PROBLEM DESCRIPTION >> Nothing but an exact copy is wanted here: the line with "line-height: 14.7px !important;" and all the lines that follow it in the entries below.

PROVIDED MATERIAL >>
*** Block opens ***

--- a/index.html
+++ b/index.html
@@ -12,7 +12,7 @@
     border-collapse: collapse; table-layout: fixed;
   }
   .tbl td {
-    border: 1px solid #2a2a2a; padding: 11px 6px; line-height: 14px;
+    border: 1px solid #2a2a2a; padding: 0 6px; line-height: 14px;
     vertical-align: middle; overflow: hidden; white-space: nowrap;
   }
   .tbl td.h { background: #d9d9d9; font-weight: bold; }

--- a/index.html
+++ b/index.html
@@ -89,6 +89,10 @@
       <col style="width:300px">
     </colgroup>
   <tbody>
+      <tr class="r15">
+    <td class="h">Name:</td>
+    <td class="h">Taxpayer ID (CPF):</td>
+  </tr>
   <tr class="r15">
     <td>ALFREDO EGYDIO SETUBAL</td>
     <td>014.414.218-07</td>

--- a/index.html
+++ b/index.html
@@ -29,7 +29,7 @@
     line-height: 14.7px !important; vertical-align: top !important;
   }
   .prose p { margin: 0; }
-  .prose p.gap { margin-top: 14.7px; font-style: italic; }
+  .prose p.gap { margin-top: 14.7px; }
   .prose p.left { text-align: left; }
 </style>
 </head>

*** Block closes ***

ANSWER TO THIS EXERCISE >>
     line-height: 14.7px !important; vertical-align: top !important;
   }
   .prose p { margin: 0; }
-  .prose p.gap { margin-top: 14.7px; font-style: italic; }
+  .prose p.gap { margin-top: 14.7px; }
   .prose p.left { text-align: left; }
 </style>
 </head>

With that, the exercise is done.